Penahanan Tom Lembong karena statusnya sebagai tersangka dalam kasus dugaan tindak pidana korupsi perizinan impor Gula oleh PT Perusahaan Perdagangan Indonesia (PT PPI). Atas kasus itu, Tom akan ditahan selama 20 hari ke depan untuk proses penyidikan lebih lanjut.
“Dilakukan penahanan di rutan selama 20 hari ke depan,” kata Direktir Penyidikan Jampidsus Kejaksaan Agung, Abdul Qohar di Jakarta Selatan, Selasa (29/10).
Ada dua orang yang ditahan dalam perkara ini. Pertama adalah Tom Lembong (TTL).
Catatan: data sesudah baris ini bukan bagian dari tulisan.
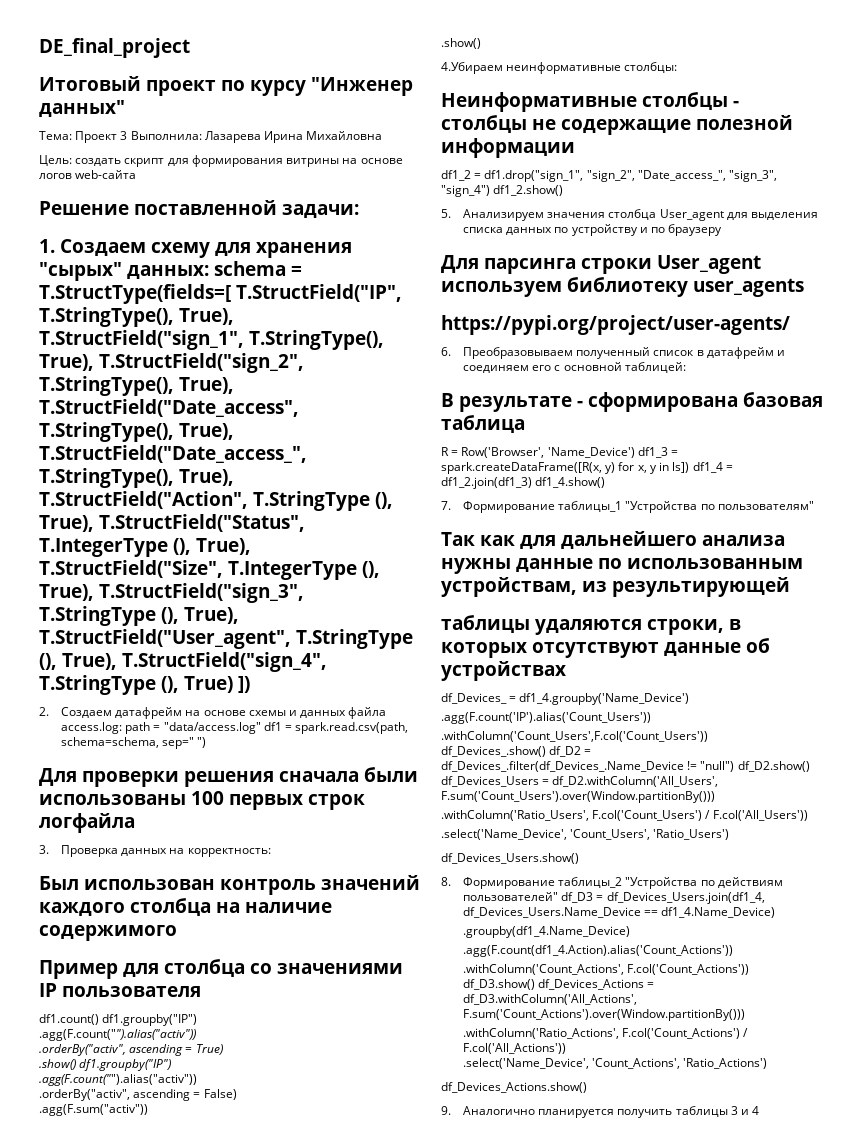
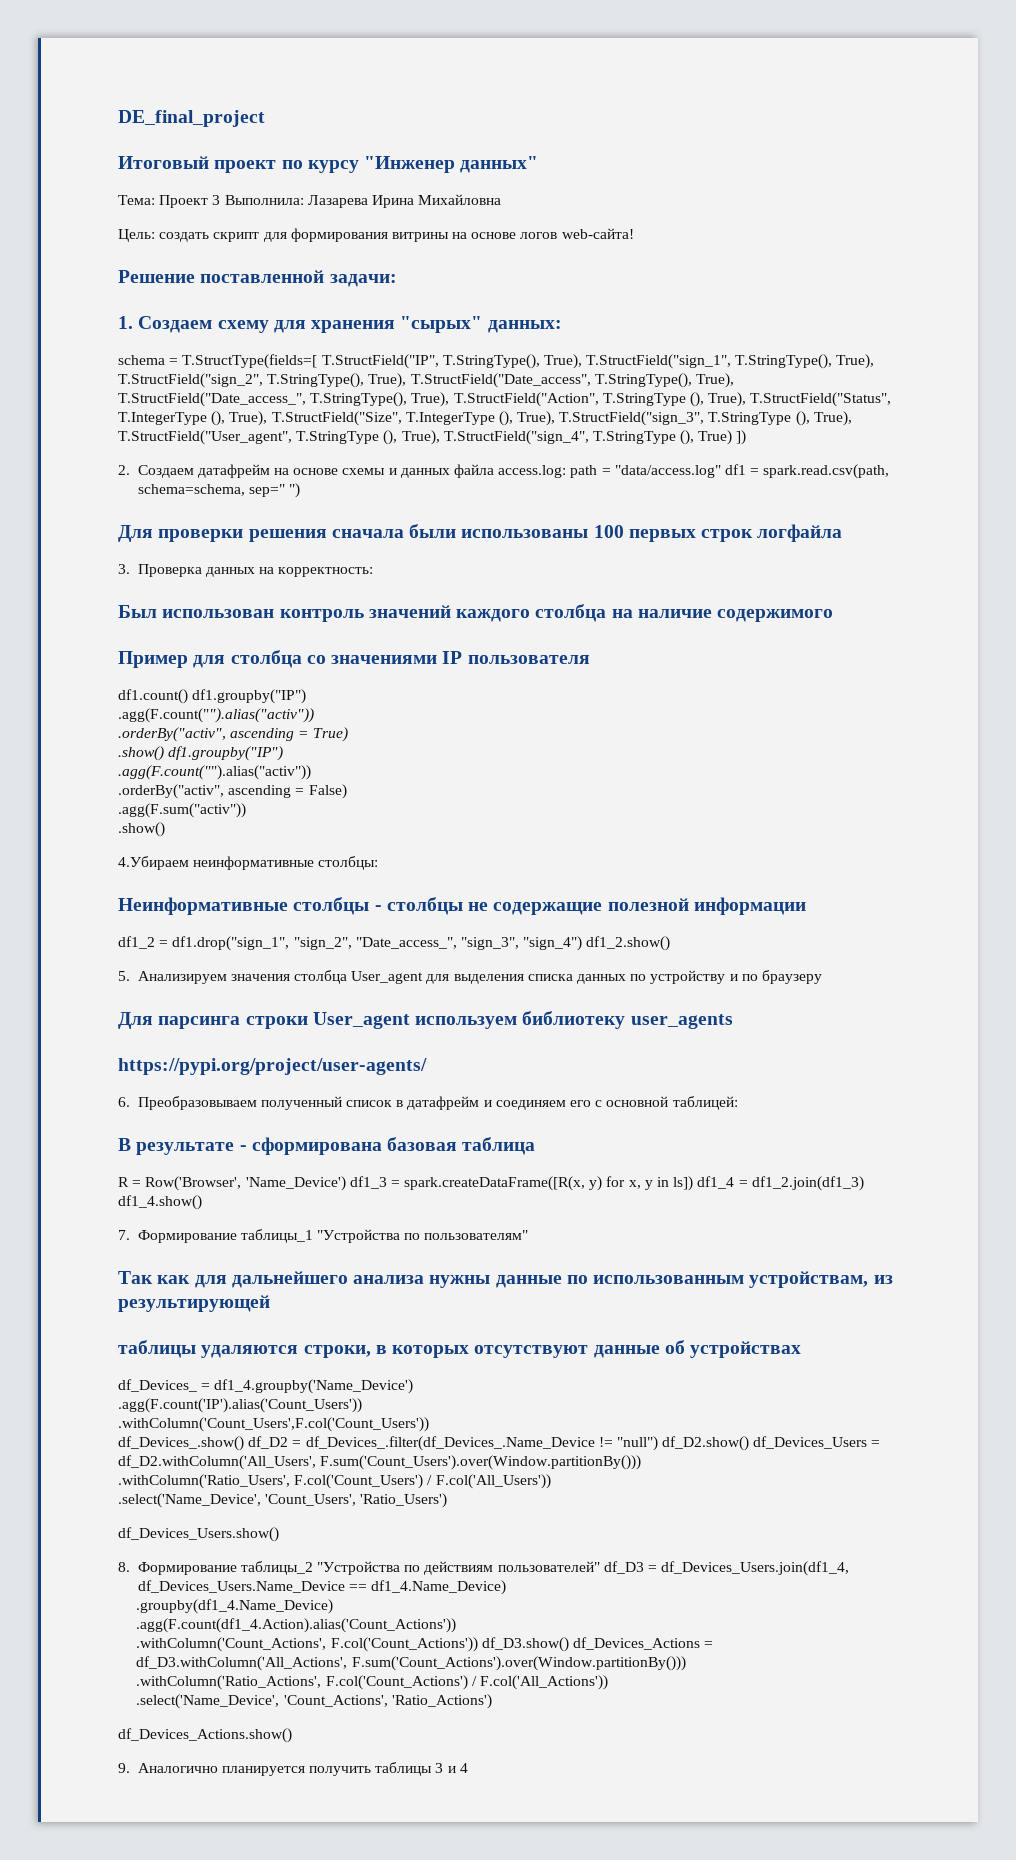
[75,170,137,179] web-сайта -> [561,228,634,239] web-сайта!
(209, 272) none -> (562, 326) //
Kedua adalah CS yang merupakan Direktur Pengembangan PT Perusahaan Perdagangan Indonesia (PT PPI).
Baik Tom Lembong maupun CS sama-sama ditahan di Rutan Salemba cabang Kejaksaan Agung, Jakarta Pusat. Tom ditahan atas Surat Perintah Penahanan Nomor 50 tanggal 29 Oktober 2024, sementara CS ditahan atas dasar Surat Perintah Penahanan Nomor 51 tanggal 29 Oktober 2024.
Dalam paparannya, Qohar mengatakan bahwa kebijakan impor gula tersebut dilakukan saat Indonesia mengalami surplus gula. Dia mengatakan, impor gula seharusnya dilakukan oleh Badan Usaha Milik Negara (BUMN). Akan tetapi, Tom Lembong mengizinkan PT AP melakukan impor saat dirinya masih menjadi Menteri Perdagangan.
Selain itu, ada juga dugaan kongkalikong terkait impor dan penjualan gula oleh perusahaan-perusahaan yang mendapat izin dari Kemendag saat itu. Kerugian negara dalam kasus ini sekitar Rp 400 miliar.
“Kerugian negara akibat perbuatan importasi gula yang tidak sesuai dengan ketentuan perundang-undangan yang berlaku, negara dirugikan kurang lebih Rp 400 miliar,” ucap Abdul Qohar.